Profile-sync-daemon (psd) is a tiny pseudo-daemon designed to manage browser profile/profiles in tmpfs and to periodically sync back to the physical disc (HDD/SSD). This is accomplished by an innovative use of rsync to maintain synchronization between a tmpfs copy and media-bound backup of the browser profile/profiles. Additionally, psd features several crash-recovery features.
Design goals of psd:
- Completely transparent user experience.
- Reduced wear to physical discs (particularly SSDs).
Since the profile/profiles, browser cache*, etc. are relocated into tmpfs (RAM disk), the corresponding I/O associated with using the browser is also redirected from the physical disc to the RAM, thus reducing wear to the physical disc and improving browser responsiveness.
*Note that some browsers such as Chrome/Chromium, Firefox (since v21), Midori, and Rekonq actually keep their cache directories separate from their browser profile directory.

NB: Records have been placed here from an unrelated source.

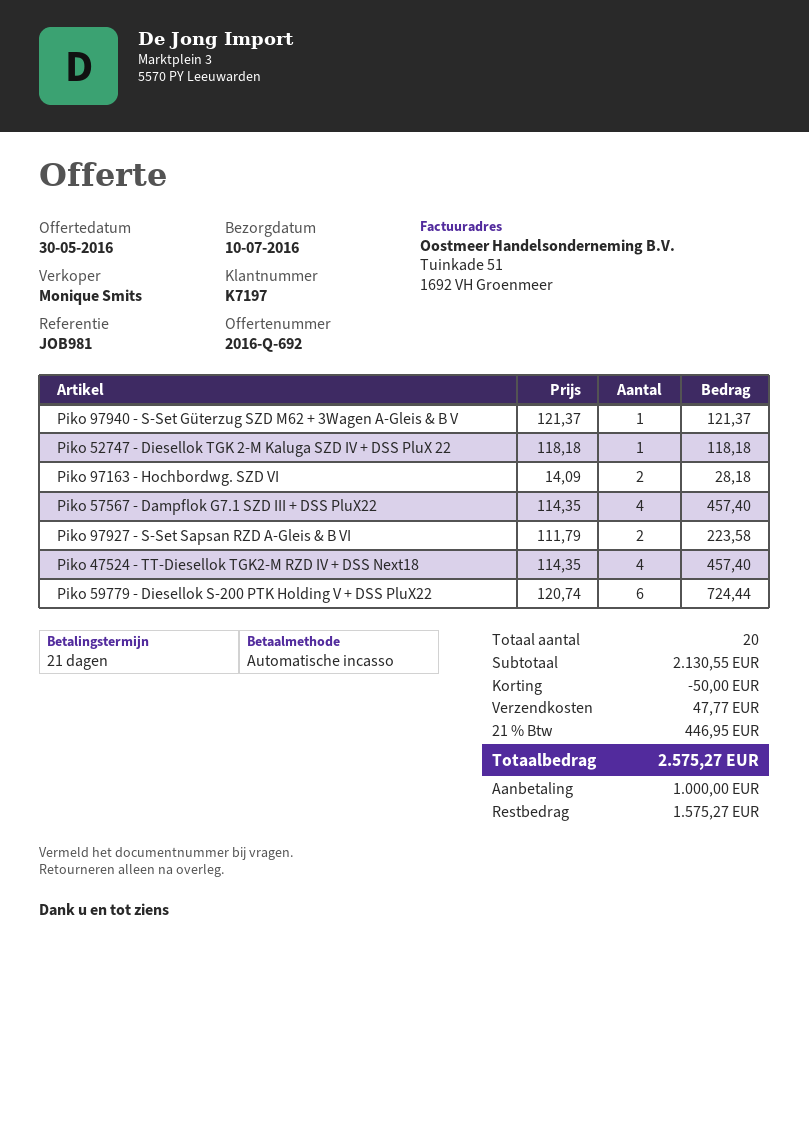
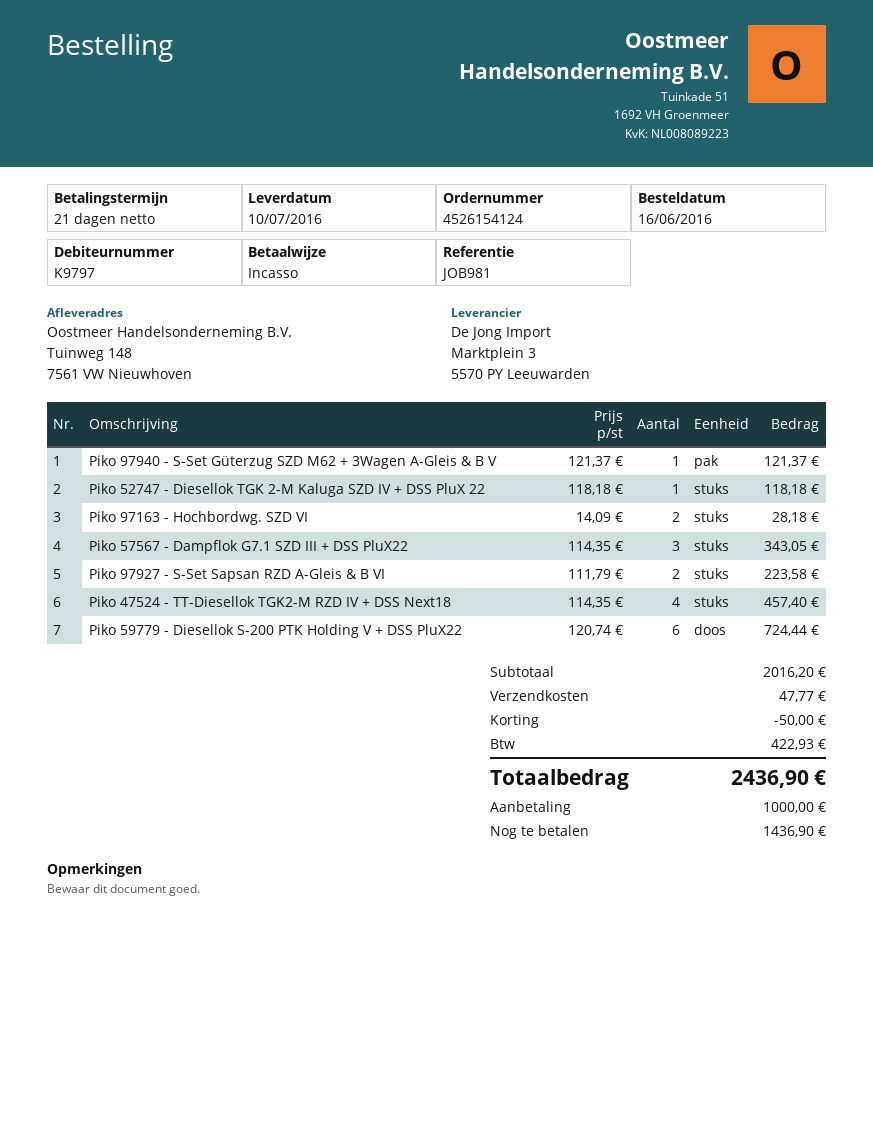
customer number: K7197 -> K9797
Piko 57567 - Dampflok G7.1 SZD III + DSS PluX22: 4 x 114.35 = 457.40 -> 3 x 114.35 = 343.05
subtotal: 2130.55 -> 2016.20
tax: 446.95 -> 422.93
total: 2575.27 -> 2436.90
balance: 1575.27 -> 1436.90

It is not within the scope of profile-sync-daemon to modify this behavior; users wishing to relocate this directory, may refer to the following url for several work-arounds: https://wiki.archlinux.org/index.php/Chromium_Tips_and_Tweaks#Cache_in_tmpfs
$XDG_CONFIG_HOME/psd/psd.conf (referred to hereafter as "the config file") contains all user managed settings.
NOTE: edits made to the config file while psd is active will be applied only after the service has been restarted.
- Optionally enable the use of overlayfs to improve sync speed and to use a smaller memory footprint. Do this in the USE_OVERLAYFS variable. The user will require no password sudo rights to /usr/bin/psd-overlay-helper to use this option and the kernel must support overlayfs version 22 or higher. See the FAQ below for additional details.
- Optionally have psd resync to the filesystem prior to a sleep call. This can help in the event that the system does not properly wake up. Do this in the USE_SUSPSYNC variable.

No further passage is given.